It hasn't even been a year since OpenAI released ChatGPT, and already generative AI is everywhere. It's in classrooms; it's in political advertisements; it's in entertainment and journalism and a growing number of AI-powered content farms. Hell, generative AI has even been integrated into search engines, the great mediators and organizers of the open web. People have already lost work to the tech, while new and often confounding AI-related careers seem to be on the rise.
Though whether it sticks in the long term remains to be seen, at least for the time being generative AI seems to be cementing its place in our digital and real lives. And as it becomes increasingly ubiquitous, so does the synthetic content it produces. But in an ironic twist, those same synthetic outputs might also stand to be generative AI's biggest threat.
That's because underpinning the growing generative AI economy is human-made data. Generative AI models don't just cough up human-like content out of thin air; they've been trained to do so using troves of material that actually was made by humans, usually scraped from the web. But as it turns out, when you feed synthetic content back to a generative AI model, strange things start to happen. Think of it like data inbreeding, leading to increasingly mangled, bland, and all-around bad outputs. (Back in February, Monash University data researcher Jathan Sadowski described it as "Habsburg AI," or "a system that is so heavily trained on the outputs of other generative AI's that it becomes an inbred mutant, likely with exaggerated, grotesque features.")

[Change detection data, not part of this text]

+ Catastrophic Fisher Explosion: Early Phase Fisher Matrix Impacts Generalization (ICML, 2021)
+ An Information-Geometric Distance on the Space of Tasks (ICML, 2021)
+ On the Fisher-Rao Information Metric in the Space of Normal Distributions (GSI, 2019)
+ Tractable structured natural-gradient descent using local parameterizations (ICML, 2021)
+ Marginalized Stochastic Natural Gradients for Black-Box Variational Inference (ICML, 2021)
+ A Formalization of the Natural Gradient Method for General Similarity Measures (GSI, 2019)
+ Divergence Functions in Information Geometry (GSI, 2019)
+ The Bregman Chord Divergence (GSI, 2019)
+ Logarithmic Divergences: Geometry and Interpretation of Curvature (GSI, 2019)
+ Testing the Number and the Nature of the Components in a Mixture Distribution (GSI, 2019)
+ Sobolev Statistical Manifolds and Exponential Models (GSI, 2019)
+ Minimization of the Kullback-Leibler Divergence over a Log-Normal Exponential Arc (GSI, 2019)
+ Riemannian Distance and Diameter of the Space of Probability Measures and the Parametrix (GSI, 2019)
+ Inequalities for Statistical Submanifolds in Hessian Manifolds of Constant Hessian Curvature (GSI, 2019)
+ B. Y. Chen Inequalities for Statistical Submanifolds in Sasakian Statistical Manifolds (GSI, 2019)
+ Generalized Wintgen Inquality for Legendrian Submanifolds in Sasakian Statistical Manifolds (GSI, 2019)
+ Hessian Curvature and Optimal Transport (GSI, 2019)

It's a problem that looms large. AI builders are continuously hungry to feed their models more data, which is generally being scraped from an internet that's increasingly laden with synthetic content. If there's too much destructive inbreeding, could everything just... fall apart?
To understand this phenomenon better, we spoke to machine learning researchers Sina Alemohammad and Josue Casco-Rodriguez, both PhD students in Rice University's Electrical and Computer Engineering department, and their supervising professor, Richard G. Baraniuk. In collaboration with researchers at Stanford, they recently published a fascinating — though yet to be peer-reviewed — paper on the subject, titled "Self-Consuming Generative Models Go MAD."
MAD, which stands for Model Autophagy Disorder, is the term that they've coined for AI's apparent self-allergy. In their research, it took only five cycles of training on synthetic data for an AI model's outputs to, in the words of Baraniuk, "blow up."
It's a fascinating glimpse at what just might end up being generative AI's Achilles heel. If so, what does it all mean for regular people, the burgeoning AI industry, and the internet itself?
This interview has been edited for length and clarity.
Futurism: So you coined a term for the phenomenon of AI self-consumption: MAD. Can you tell us what that acronym stands for, and what that phenomenon entails?
Richard G. Baraniuk: So, AI is a big field. Generative AI is one important part, and one that the public has become really aware of lately. Generative models generate or synthesize data. So in ChatGPT a person types in a prompt, then the GPT model synthesizes text to write a response. Or if you're using image generators like DALL-E or Stable Diffusion, you put in a text prompt, and the system generates a digital image.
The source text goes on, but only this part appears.